The United States Department of Justice (DOJ) recently announced that it obtained more than $5.6 billion in settlements and judgments from False Claims Act cases during the fiscal year ending September 30, 2021. Of the $5.6 billion, more than $1.6 billion arose from lawsuits brought by whistleblowers under the qui tam provisions of the False Claims Act. Indeed, in just the last year, the government paid out $237 million to individuals who exposed false and fraudulent claims by filing such actions.
The $5.6 billion in recoveries marks the second largest annual total in False Claims Act history, and the largest since 2014. Recoveries made under the False Claims Act now total more than $70 billion since 1986, when Congress substantially strengthened the statute’s whistleblower provisions.
Of the more than $5.6 billion in settlements and judgments reported by DOJ this past fiscal year, more than $5 billion relate to matters that involved the healthcare industry, including drug and medical device manufacturers, managed care providers, hospitals, pharmacies, hospice organizations, laboratories, and physicians.
Additional False Claims Act recoveries involved a wide array of non-healthcare-related fraud, including government contract fraud; fraud related to COVID-19 relief programs; violations of cybersecurity requirements by government contractors; procurement and grant fraud; and tariff and customs evasion.
Significant False Claims Act successes in FY2021, as highlighted by DOJ, addressed a broad spectrum of misconduct, including:
The Opioid Epidemic: The Indivior companies agreed to pay $209.3 million to the federal government as part of a $600 million global settlement to resolve potential criminal and civil liability. DOJ claimed that the companies, among other things, promoted the opioid-addiction-treatment drug Suboxone to physicians who wrote prescriptions that were not for medically accepted indications and also diverted the prescriptions they wrote.
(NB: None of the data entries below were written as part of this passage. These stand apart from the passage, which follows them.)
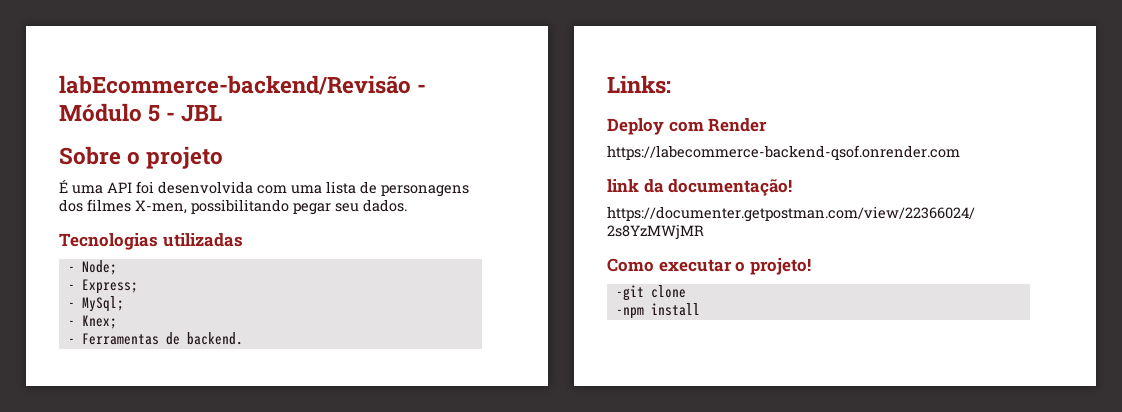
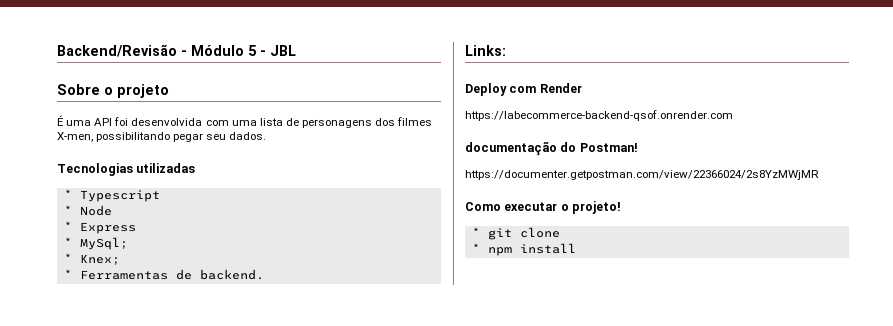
[59,75,411,95] labEcommerce-backend/Revisão -> [57,44,177,57] Backend/Revisão
[67,260,117,275] [67,279,138,294] [67,302,75,308] - Node; // - Express; // - -> [63,189,160,202] [63,205,112,216] [63,221,136,234] [63,237,72,247] * Typescript // * Node // * Express // *
[67,320,75,326] - -> [63,253,72,263] *
[67,338,75,344] - -> [63,269,72,279] *
[607,179,793,196] link da documentação! -> [465,141,638,156] documentação do Postman!
[615,285,644,301] -git -> [471,227,512,240] * git
[615,307,644,319] -npm -> [471,243,512,256] * npm

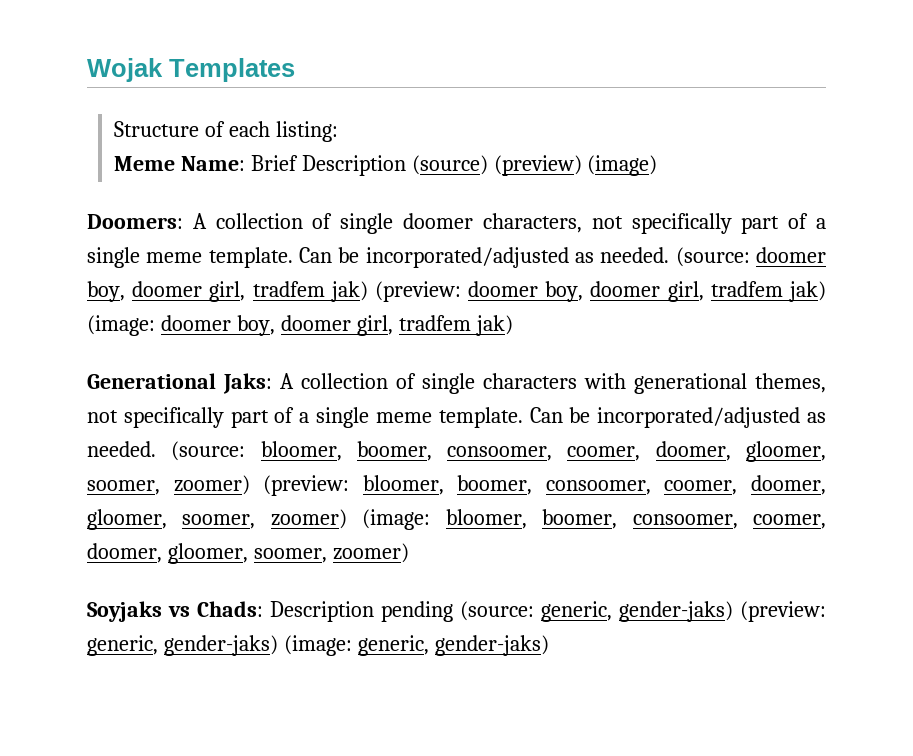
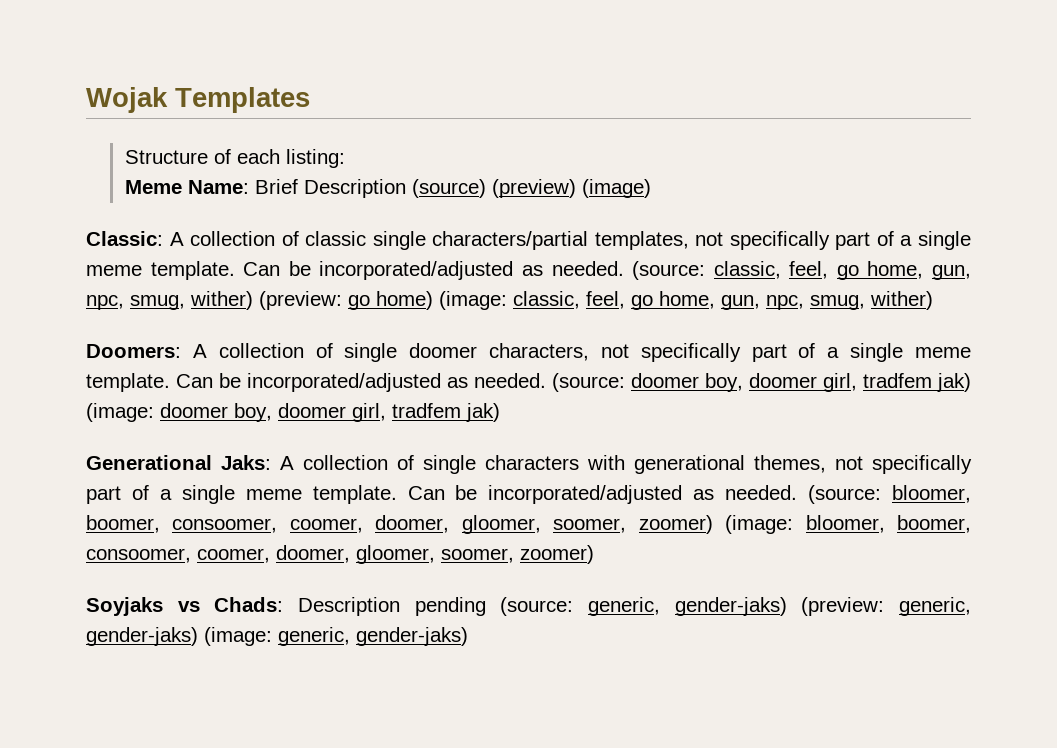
(658, 165) none -> [86,231,972,250] [86,261,972,280] [86,291,933,310] // Classic: A collection of classic single characters/partial templates, not specifically part of a single meme template. Can be incorporated/adjusted as needed. (source: classic, feel, go home, gun, npc, smug, wither) (preview: go home) (image: classic, feel, go home, gun, npc, smug, wither)
[374,281,827,302] (preview: doomer boy, doomer girl, tradfem jak) -> (971, 382) none
[263,475,826,496] [87,509,347,530] (preview: bloomer, boomer, consoomer, coomer, doomer, gloomer, soomer, zoomer) -> (713, 524) none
In addition, DOJ alleged that the Indivior companies made false and misleading claims that Suboxone sublingual film was less susceptible to diversion and abuse and to accidental pediatric exposure than other buprenorphine products.
The Medicare Advantage Program (Medicare Part C): Sutter Health, a California-based healthcare services provider, paid $90 million to resolve allegations that it knowingly submitted unsupported diagnosis codes for certain patient encounters, resulting in inflated payments to be made to Medicare Advantage Plans and Sutter Health.
Unlawful Kickbacks: Mail-order diabetic testing supply company Arriva Medical LLC and its parent, Alere Inc., agreed to pay $160 million to settle allegations that Arriva paid kickbacks to Medicare beneficiaries by providing them “free” or “no cost” diabetic testing glucometers and by routinely waiving or not making reasonable efforts to collect their copayments for glucometers and diabetic testing supplies.
Unnecessary Medical Services: Apria Healthcare LLC paid $40.5 million to resolve allegations that it submitted false claims for the rental of costly non-invasive ventilators to federal healthcare program beneficiaries who did not need the devices or were not using them.
Procurement Fraud: Navistar Defense LLC paid $50 million to resolve allegations that it fraudulently induced the U.S. Marine Corps to enter into a contract modification at inflated prices for a suspension system for armored vehicles known as Mine-Resistant Ambush Protected vehicles.
COVID-Related Fraud: These recoveries involved improper payments under the Paycheck Protection Program (PPP), which was enacted to provide loans guaranteed by the U.S. Small Business Administration (SBA) to eligible small businesses for payroll, rent, utility payments, and other business-related costs. For example, DOJ pursued businesses that improperly received multiple PPP loans or used PPP funds to pay impermissible expenses, such as personal, non-company-related expenses.
Other Fraud Recoveries: Guild Mortgage Company paid $24.9 million to resolve allegations that it failed to maintain quality control programs to prevent and correct underwriting deficiencies and to self-report materially deficient loans insured by the Federal Housing Administration. Oil and natural gas exploration and production company Devon Energy Corp. paid $6.15 million to resolve allegations that it underpaid and underreported royalties for natural gas from federal lands that it leased for the production of natural gas in Wyoming and New Mexico.